Within the Golden Hour de Christopher Wheeldon – Ballet de l’Opéra de Bordeaux
Le Ballet de l’Opéra de Bordeaux fait confiance depuis longtemps à cette génération de chorégraphes anglo-saxons ou d’Europe du Nord, pour de belles soirées classiques de leur temps. Mais quand est-ce que les chorégraphes français-es travaillant la technique académique – et ils existent aussi – auront-ils aussi cette opportunité ? Les budgets ne permettent pas forcément de prendre des risques, et l’on sait que Pontus Lidberg, Marco Goecke ou Christopher Wheeldon, cela fonctionne sans faillir. Il y a tout de même le sentiment que, pour qu’un-e chorégraphe français ait sa chance, il/elle faut qu’il/elle soit le nouveau Forsythe, sinon rien. S’il ne change pas non plus radicalement la façon de danser, Christopher Wheeldon a la place qu’il occupe aujourd’hui sur la scène internationale parce que des compagnies classiques lui ont fait confiance très tôt : Il avait 27 ans et peu d’expérience de chorégraphe derrière lui quand le Royal Ballet et le NYCB lui passent une première commande. Julien Guérin, François Mauduit, Fabio Lopez, Christine Hassid, qui travaillent depuis bien plus longtemps parfois, mériteraient aussi que les Ballets nationaux leur laissent leur chance. Si l’on veut qu’une nouvelle génération de créateurs et créatrices émergent véritablement dans le Ballet, il faudra bien leur laisser de la place.

Woke Up Blind de Marco Goecke – Ballet de l’Opéra de Bordeaux
Wake up ! par le Ballet de l’Opéra de Bordeaux.
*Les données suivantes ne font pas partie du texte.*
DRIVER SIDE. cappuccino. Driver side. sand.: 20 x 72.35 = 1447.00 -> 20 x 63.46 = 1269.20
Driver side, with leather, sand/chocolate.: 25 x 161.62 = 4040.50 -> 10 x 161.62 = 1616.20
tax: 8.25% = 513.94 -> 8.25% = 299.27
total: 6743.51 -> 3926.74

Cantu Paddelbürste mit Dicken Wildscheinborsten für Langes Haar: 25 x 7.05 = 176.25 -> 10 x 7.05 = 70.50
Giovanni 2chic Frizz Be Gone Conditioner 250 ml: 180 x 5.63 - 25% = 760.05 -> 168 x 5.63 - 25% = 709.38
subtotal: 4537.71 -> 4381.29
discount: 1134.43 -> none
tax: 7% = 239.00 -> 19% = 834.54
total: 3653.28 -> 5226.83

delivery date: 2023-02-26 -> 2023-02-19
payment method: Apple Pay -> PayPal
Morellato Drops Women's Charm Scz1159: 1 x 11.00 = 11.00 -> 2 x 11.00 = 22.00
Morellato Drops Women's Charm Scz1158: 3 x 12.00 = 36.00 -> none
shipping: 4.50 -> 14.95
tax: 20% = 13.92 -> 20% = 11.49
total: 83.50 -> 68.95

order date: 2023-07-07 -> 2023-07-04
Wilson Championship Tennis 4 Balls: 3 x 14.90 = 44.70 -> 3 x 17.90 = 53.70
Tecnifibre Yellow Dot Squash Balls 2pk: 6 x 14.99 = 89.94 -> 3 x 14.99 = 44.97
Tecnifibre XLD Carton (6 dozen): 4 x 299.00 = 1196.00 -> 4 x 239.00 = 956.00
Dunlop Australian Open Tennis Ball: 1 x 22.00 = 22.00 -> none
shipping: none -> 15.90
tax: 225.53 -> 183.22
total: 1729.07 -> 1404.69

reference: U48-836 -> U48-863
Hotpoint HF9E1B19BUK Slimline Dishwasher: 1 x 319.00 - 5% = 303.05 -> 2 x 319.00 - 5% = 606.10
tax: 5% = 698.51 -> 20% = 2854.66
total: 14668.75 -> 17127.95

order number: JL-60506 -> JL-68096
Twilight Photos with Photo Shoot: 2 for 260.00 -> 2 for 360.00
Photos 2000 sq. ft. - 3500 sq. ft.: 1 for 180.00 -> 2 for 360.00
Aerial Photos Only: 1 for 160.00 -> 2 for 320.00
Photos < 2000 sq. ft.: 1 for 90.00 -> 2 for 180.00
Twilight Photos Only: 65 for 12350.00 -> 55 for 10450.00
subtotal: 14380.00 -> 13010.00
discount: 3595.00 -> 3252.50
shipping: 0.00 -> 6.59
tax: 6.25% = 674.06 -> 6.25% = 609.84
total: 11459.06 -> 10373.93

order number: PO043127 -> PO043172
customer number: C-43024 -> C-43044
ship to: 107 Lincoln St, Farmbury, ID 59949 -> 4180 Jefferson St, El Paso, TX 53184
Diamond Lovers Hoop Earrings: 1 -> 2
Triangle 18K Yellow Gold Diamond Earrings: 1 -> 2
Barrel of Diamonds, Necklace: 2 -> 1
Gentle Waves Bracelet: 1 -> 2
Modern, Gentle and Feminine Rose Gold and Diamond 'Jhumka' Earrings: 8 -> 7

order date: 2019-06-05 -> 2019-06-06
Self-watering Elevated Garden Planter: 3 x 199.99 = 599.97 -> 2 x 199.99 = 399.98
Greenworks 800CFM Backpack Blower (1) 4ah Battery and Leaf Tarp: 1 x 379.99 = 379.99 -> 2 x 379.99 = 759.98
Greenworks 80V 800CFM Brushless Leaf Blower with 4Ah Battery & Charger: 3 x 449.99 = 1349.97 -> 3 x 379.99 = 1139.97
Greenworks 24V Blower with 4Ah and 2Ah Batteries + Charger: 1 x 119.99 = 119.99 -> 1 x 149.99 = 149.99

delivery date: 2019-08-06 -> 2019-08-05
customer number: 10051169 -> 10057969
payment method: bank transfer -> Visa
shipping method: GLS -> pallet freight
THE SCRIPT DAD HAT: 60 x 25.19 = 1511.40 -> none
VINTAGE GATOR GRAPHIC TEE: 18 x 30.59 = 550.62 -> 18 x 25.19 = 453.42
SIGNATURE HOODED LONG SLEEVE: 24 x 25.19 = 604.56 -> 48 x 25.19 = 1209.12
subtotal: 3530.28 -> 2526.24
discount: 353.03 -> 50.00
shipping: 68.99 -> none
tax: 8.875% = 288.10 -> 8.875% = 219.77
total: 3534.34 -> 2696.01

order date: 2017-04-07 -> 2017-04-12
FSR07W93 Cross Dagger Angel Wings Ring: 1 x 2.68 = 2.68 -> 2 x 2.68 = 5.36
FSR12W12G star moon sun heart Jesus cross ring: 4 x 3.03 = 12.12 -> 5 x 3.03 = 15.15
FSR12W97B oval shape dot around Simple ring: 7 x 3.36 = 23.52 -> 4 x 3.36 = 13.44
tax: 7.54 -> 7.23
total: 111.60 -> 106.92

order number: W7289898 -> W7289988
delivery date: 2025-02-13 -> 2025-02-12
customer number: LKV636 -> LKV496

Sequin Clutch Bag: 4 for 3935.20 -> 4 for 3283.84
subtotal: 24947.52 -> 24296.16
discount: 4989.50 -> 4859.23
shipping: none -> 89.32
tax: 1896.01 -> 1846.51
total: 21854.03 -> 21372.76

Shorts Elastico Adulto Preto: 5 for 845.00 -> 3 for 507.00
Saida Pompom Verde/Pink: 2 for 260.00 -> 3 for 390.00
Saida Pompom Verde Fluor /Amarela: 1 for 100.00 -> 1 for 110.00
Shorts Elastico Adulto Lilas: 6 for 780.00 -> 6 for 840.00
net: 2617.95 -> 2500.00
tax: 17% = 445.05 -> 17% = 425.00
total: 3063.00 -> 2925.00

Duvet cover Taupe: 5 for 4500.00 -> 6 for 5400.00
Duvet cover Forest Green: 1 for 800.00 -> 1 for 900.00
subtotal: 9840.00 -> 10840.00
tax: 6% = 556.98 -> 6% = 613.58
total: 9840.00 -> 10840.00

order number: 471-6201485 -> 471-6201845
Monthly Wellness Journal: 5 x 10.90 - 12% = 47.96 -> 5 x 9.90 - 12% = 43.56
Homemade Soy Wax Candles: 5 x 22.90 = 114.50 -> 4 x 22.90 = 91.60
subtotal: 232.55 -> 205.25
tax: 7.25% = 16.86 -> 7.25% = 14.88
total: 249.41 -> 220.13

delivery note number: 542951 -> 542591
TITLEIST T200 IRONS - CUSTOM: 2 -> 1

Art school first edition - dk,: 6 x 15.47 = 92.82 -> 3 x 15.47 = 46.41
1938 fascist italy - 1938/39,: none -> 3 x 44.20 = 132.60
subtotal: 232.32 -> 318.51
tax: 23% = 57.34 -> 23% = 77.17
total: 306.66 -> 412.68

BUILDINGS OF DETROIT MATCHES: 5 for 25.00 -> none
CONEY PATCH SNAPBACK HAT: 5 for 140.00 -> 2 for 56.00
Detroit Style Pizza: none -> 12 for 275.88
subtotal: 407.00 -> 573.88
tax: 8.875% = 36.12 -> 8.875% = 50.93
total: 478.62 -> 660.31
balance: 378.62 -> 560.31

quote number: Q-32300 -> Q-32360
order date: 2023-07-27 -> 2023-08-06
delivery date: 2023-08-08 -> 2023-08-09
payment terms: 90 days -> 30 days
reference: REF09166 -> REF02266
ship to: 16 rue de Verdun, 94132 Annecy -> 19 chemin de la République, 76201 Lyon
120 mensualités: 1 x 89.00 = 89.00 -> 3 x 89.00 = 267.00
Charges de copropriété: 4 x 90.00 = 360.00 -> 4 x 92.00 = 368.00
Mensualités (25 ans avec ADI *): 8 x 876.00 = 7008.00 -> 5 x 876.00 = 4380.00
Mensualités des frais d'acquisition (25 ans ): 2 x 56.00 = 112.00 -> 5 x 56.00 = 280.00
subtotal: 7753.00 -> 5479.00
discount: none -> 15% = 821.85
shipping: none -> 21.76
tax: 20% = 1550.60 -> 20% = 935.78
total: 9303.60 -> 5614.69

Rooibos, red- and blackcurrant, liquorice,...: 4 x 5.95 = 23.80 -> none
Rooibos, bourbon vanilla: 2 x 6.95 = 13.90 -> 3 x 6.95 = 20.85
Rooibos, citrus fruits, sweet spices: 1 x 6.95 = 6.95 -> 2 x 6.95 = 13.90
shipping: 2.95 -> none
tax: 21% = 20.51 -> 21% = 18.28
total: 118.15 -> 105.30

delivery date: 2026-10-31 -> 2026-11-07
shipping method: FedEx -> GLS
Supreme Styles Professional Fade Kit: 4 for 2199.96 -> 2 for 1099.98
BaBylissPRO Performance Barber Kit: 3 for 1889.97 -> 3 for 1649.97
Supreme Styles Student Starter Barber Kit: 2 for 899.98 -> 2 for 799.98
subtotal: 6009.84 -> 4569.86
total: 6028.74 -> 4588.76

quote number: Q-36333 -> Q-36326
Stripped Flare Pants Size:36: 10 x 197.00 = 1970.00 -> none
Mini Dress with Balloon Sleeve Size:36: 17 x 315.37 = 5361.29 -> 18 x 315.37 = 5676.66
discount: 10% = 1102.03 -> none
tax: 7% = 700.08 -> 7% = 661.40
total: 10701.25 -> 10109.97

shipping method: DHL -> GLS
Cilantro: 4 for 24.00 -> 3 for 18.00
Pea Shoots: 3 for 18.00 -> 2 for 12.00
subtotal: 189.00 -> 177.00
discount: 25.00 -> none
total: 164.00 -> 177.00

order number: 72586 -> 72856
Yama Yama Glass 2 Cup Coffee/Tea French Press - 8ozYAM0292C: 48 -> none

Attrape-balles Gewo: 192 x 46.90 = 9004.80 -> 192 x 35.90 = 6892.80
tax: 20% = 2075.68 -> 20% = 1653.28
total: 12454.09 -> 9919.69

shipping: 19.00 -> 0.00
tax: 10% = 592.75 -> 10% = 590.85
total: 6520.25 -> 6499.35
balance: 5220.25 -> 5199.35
The Shimmering Asphalt de Pontus Lidberg, avec Diane Le Floc’h, Neven Ritmanic, Tangui Trévinal, Simon Asselin, Hélène Bernadou, Amandine Berthier, Marco Di Salvo, Kohaku Journe, Marina Kudryashova, Charlotte Meier, Mélissa Patriarche, Clara Spitz, Sachiya Takata, Kylian Tiagone et Perle Vilette de Callenstein ; Woke Up Blind de Marco Goecke, avec Anaëlle Mariat, Vanessa Feuillatte, Riccardo Zuddas, Tangui Trévinal, Simon Asselin, Kylian Tiagone et Guillaume Debut ; Within the Golden Hour de Christopher Wheeldon, avec Marini Da Silva Vianna, Riccardi Zuddas, Anna Guého, Diego Lima, Perle Vilette de Callenstein, Tangui Trévinal, Guillaume Debut, Clara Spitz, Kohaku Journe, Emma Fazzi, Simon Asselin, Hélène Bernadou, Sarah Leduc et Marco Di Salvo. Lundi 13 octobre 2025 au Grand-Théâtre de Bordeaux. À voir jusqu’au 18 octobre.